* _What this task involves_: Repeat the lines from the line with "none -> [92,517,194,551] Fit&Joy" to the line with "[184,695,535,728] Ben Kidson" in the listing below, keeping both end lines and adding nothing.

*** Opening Supplied entries ***

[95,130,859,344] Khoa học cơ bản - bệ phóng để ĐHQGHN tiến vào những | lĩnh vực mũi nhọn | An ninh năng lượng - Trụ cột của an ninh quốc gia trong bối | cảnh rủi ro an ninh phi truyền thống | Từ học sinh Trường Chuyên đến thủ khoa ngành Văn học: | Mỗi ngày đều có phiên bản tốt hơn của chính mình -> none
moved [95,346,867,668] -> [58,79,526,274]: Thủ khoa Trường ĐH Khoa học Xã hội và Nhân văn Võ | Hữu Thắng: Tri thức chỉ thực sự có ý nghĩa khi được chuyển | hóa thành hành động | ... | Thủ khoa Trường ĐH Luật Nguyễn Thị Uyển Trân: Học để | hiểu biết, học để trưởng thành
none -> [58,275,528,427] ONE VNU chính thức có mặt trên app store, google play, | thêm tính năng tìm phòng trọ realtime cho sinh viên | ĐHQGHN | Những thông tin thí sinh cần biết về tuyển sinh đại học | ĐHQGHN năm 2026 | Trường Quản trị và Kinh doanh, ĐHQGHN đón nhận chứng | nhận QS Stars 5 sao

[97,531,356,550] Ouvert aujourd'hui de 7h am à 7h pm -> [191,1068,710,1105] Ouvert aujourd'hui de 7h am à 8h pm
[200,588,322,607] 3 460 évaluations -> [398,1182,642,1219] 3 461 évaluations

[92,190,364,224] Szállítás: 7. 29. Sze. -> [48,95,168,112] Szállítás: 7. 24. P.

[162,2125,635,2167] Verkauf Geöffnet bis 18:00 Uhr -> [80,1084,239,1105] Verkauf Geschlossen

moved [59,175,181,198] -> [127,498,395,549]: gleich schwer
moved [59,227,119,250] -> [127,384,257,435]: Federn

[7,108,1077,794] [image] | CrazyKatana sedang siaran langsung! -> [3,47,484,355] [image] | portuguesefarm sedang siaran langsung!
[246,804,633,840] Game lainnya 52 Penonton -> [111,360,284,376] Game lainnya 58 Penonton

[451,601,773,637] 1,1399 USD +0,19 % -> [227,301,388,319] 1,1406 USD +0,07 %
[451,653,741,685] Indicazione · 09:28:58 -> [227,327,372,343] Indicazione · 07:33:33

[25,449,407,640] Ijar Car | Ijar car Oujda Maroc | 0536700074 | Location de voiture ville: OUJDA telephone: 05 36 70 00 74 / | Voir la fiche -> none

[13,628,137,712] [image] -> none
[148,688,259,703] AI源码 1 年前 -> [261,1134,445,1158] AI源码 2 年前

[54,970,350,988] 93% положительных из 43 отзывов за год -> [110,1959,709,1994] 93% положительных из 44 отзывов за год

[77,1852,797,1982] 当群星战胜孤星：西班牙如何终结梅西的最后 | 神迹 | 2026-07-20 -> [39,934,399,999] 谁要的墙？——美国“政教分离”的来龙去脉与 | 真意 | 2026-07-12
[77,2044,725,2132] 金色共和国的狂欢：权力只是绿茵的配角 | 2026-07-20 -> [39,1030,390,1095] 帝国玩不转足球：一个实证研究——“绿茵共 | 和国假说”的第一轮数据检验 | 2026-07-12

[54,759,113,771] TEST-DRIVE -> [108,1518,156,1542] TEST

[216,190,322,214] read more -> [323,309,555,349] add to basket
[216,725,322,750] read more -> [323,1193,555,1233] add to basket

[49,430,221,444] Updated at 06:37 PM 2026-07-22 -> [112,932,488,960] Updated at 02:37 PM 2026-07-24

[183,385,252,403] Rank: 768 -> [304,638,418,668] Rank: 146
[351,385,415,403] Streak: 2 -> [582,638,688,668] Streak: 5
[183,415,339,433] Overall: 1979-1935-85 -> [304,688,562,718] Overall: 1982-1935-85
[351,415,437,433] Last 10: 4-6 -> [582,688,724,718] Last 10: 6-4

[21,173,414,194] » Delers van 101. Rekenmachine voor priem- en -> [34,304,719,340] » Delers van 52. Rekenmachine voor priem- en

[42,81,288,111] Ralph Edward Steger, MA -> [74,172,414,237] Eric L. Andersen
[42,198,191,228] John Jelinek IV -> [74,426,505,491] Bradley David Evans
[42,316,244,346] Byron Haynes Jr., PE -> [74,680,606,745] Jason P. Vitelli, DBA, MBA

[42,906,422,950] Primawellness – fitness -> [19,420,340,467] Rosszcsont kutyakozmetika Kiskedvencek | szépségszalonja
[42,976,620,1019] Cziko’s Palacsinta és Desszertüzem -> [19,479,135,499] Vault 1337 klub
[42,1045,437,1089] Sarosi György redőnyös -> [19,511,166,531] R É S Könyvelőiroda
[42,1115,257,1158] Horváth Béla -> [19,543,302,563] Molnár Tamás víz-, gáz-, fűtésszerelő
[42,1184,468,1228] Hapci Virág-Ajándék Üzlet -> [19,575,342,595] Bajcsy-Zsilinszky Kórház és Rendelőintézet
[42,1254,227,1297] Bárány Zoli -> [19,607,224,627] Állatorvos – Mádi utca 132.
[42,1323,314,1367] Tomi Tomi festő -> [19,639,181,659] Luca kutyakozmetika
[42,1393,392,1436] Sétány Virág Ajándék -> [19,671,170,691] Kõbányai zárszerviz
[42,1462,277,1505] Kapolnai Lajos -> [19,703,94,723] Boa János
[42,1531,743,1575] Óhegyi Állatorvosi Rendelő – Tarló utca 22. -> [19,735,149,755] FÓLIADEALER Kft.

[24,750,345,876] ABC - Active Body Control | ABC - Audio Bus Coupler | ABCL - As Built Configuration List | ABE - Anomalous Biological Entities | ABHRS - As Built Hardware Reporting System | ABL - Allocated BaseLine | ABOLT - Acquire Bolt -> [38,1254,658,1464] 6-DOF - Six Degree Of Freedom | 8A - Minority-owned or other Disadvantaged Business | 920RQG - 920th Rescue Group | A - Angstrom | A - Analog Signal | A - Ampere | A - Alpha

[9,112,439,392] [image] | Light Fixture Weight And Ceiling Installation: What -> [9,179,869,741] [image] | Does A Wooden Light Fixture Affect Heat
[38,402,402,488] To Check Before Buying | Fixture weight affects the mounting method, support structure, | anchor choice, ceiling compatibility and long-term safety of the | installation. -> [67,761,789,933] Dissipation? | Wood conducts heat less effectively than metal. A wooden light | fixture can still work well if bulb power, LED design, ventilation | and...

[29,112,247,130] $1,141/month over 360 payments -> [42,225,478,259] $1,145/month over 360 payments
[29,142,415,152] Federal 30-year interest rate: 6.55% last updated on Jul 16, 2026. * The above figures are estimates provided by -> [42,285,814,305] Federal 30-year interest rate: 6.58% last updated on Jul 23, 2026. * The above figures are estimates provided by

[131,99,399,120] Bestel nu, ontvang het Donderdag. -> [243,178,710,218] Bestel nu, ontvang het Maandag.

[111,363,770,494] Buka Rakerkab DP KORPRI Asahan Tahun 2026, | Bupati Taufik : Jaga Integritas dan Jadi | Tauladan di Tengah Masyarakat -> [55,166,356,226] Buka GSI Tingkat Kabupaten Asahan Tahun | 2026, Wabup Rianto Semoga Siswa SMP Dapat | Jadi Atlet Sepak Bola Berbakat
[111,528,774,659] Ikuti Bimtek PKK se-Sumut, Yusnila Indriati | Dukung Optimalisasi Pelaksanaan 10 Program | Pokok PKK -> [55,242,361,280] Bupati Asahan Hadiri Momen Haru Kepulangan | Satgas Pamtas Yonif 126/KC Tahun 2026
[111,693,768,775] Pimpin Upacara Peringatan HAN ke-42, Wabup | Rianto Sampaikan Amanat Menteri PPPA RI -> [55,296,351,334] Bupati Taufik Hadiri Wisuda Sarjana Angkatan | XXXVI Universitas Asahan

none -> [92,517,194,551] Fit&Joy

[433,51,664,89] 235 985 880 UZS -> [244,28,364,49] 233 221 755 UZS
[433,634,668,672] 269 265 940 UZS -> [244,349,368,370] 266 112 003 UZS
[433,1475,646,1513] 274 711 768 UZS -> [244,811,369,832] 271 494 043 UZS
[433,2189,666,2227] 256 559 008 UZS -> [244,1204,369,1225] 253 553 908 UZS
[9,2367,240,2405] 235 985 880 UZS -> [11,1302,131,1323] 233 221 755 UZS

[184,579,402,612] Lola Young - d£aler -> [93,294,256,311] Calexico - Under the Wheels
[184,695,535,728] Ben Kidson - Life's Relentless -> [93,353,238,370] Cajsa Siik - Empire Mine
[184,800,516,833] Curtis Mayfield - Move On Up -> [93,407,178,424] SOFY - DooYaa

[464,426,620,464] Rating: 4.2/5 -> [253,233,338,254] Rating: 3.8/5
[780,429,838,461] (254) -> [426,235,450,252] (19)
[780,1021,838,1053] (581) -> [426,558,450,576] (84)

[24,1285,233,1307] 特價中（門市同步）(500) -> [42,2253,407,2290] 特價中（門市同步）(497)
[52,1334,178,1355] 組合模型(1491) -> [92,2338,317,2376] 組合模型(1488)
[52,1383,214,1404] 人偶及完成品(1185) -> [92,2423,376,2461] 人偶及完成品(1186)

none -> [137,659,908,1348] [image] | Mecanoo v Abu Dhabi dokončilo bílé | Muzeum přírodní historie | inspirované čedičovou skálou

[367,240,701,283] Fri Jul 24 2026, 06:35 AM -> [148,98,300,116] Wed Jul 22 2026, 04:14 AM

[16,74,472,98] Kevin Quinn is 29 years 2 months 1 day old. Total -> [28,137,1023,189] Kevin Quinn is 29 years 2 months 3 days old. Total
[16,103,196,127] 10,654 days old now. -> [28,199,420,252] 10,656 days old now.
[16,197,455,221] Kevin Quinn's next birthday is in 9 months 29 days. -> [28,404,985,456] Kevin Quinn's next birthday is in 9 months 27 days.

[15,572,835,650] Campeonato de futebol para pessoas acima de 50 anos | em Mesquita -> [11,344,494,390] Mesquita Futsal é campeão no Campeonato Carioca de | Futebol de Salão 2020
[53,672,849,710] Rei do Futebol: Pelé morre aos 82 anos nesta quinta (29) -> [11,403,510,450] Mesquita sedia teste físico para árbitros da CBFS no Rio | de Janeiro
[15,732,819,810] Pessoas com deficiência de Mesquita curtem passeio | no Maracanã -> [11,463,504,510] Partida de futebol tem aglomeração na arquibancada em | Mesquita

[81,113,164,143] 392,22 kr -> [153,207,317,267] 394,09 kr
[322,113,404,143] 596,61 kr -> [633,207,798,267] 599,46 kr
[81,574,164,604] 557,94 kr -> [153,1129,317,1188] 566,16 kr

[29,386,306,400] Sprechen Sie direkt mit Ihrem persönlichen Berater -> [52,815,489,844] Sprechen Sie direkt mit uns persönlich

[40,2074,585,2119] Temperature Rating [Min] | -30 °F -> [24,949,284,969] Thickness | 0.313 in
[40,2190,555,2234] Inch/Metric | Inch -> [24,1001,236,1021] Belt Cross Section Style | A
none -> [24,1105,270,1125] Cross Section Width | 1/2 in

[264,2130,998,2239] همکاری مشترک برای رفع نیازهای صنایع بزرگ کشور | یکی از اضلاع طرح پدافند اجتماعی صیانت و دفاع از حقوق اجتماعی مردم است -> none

*** Closing Supplied entries ***

* _Result for this exercise_:
none -> [92,517,194,551] Fit&Joy

[433,51,664,89] 235 985 880 UZS -> [244,28,364,49] 233 221 755 UZS
[433,634,668,672] 269 265 940 UZS -> [244,349,368,370] 266 112 003 UZS
[433,1475,646,1513] 274 711 768 UZS -> [244,811,369,832] 271 494 043 UZS
[433,2189,666,2227] 256 559 008 UZS -> [244,1204,369,1225] 253 553 908 UZS
[9,2367,240,2405] 235 985 880 UZS -> [11,1302,131,1323] 233 221 755 UZS

[184,579,402,612] Lola Young - d£aler -> [93,294,256,311] Calexico - Under the Wheels
[184,695,535,728] Ben Kidson - Life's Relentless -> [93,353,238,370] Cajsa Siik - Empire Mine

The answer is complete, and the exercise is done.